Problem requirements: Skip every picture while you write out the records below, from the first line through the one that contains "- The data presented", both ends kept.

(Available data begins)

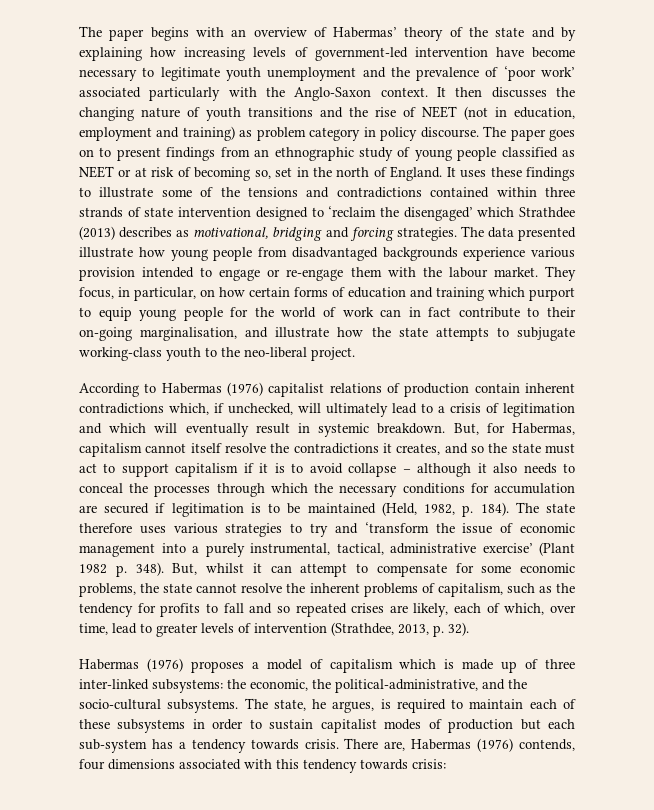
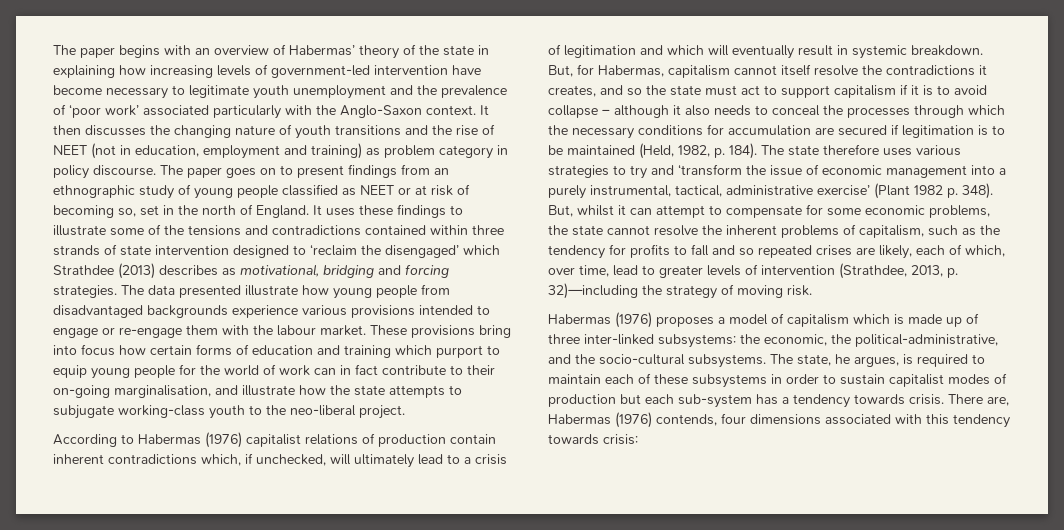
- The paper begins with an overview of Habermas’ theory of the state and by explaining how increasing levels of government-led intervention have become necessary to legitimate youth unemployment and the prevalence of ‘poor work’ associated particularly with the Anglo-Saxon context.
+ The paper begins with an overview of Habermas’ theory of the state in explaining how increasing levels of government-led intervention have become necessary to legitimate youth unemployment and the prevalence of ‘poor work’ associated particularly with the Anglo-Saxon context.
- The data presented illustrate how young people from disadvantaged backgrounds experience various provision intended to engage or re-engage them with the labour market.
+ The data presented illustrate how young people from disadvantaged backgrounds experience various provisions intended to engage or re-engage them with the labour market.
- They focus, in particular, on how certain forms of education and training which purport to equip young people for the world of work can in fact contribute to their on-going marginalisation, and illustrate how the state attempts to subjugate working-class youth to the neo-liberal project.
+ These provisions bring into focus how certain forms of education and training which purport to equip young people for the world of work can in fact contribute to their on-going marginalisation, and illustrate how the state attempts to subjugate working-class youth to the neo-liberal project.
- But, whilst it can attempt to compensate for some economic problems, the state cannot resolve the inherent problems of capitalism, such as the tendency for profits to fall and so repeated crises are likely, each of which, over time, lead to greater levels of intervention (Strathdee, 2013, p. 32).
+ But, whilst it can attempt to compensate for some economic problems, the state cannot resolve the inherent problems of capitalism, such as the tendency for profits to fall and so repeated crises are likely, each of which, over time, lead to greater levels of intervention (Strathdee, 2013, p. 32)—including the strategy of moving risk.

(Available data ends)

Solution for this task:
- The paper begins with an overview of Habermas’ theory of the state and by explaining how increasing levels of government-led intervention have become necessary to legitimate youth unemployment and the prevalence of ‘poor work’ associated particularly with the Anglo-Saxon context.
+ The paper begins with an overview of Habermas’ theory of the state in explaining how increasing levels of government-led intervention have become necessary to legitimate youth unemployment and the prevalence of ‘poor work’ associated particularly with the Anglo-Saxon context.
- The data presented illustrate how young people from disadvantaged backgrounds experience various provision intended to engage or re-engage them with the labour market.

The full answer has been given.